● Work to complete:
Below is a listing. Quote from it, exactly, the lines from the one containing "Smok V9 Replacement" down to the one containing "total: 17033.68 -> 15537.75", both ends included, and nothing else.

● Given data:

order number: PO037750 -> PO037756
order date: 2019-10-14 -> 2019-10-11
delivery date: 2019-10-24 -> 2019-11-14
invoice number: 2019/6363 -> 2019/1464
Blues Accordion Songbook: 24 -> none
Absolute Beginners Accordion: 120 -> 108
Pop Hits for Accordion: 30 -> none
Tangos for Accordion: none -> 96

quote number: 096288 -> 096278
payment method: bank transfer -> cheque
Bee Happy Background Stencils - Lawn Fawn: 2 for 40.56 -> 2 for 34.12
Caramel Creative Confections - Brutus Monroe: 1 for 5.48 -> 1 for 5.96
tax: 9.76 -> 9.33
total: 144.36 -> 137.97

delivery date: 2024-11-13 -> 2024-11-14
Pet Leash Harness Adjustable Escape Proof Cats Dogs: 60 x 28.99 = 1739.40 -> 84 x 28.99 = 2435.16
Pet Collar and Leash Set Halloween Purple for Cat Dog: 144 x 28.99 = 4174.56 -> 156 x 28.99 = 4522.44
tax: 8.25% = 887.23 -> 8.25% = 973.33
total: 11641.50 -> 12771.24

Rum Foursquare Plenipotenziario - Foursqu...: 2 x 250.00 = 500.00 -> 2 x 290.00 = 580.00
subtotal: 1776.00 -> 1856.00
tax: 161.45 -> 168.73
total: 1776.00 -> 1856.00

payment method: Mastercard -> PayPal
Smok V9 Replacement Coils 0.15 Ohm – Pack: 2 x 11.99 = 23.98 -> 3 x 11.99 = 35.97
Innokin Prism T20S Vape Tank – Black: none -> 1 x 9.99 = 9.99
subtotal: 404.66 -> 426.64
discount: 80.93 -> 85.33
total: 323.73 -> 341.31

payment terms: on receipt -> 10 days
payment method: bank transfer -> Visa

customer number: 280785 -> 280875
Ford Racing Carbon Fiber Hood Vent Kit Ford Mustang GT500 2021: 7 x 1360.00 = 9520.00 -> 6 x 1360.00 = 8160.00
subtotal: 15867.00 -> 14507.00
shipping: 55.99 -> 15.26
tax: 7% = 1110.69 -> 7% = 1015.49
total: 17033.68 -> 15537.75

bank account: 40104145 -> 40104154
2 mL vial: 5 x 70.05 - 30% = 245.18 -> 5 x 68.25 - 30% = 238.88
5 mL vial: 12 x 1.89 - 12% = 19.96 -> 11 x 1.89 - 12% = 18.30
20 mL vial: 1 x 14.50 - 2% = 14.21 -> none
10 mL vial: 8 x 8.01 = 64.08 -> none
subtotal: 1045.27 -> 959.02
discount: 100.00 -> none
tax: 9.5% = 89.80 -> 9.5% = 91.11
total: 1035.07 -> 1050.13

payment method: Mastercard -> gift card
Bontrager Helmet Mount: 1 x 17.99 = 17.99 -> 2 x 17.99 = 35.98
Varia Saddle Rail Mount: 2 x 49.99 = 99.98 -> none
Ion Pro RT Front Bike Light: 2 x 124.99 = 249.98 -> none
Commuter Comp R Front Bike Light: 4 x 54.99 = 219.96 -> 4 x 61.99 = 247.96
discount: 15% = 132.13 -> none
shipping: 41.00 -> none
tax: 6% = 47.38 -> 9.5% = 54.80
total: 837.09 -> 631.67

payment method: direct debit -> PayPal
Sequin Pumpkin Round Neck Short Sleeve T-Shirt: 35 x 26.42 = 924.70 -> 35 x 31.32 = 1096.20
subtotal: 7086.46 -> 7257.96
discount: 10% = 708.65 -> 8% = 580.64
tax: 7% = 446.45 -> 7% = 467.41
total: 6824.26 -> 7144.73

● Task solution:
Smok V9 Replacement Coils 0.15 Ohm – Pack: 2 x 11.99 = 23.98 -> 3 x 11.99 = 35.97
Innokin Prism T20S Vape Tank – Black: none -> 1 x 9.99 = 9.99
subtotal: 404.66 -> 426.64
discount: 80.93 -> 85.33
total: 323.73 -> 341.31

payment terms: on receipt -> 10 days
payment method: bank transfer -> Visa

customer number: 280785 -> 280875
Ford Racing Carbon Fiber Hood Vent Kit Ford Mustang GT500 2021: 7 x 1360.00 = 9520.00 -> 6 x 1360.00 = 8160.00
subtotal: 15867.00 -> 14507.00
shipping: 55.99 -> 15.26
tax: 7% = 1110.69 -> 7% = 1015.49
total: 17033.68 -> 15537.75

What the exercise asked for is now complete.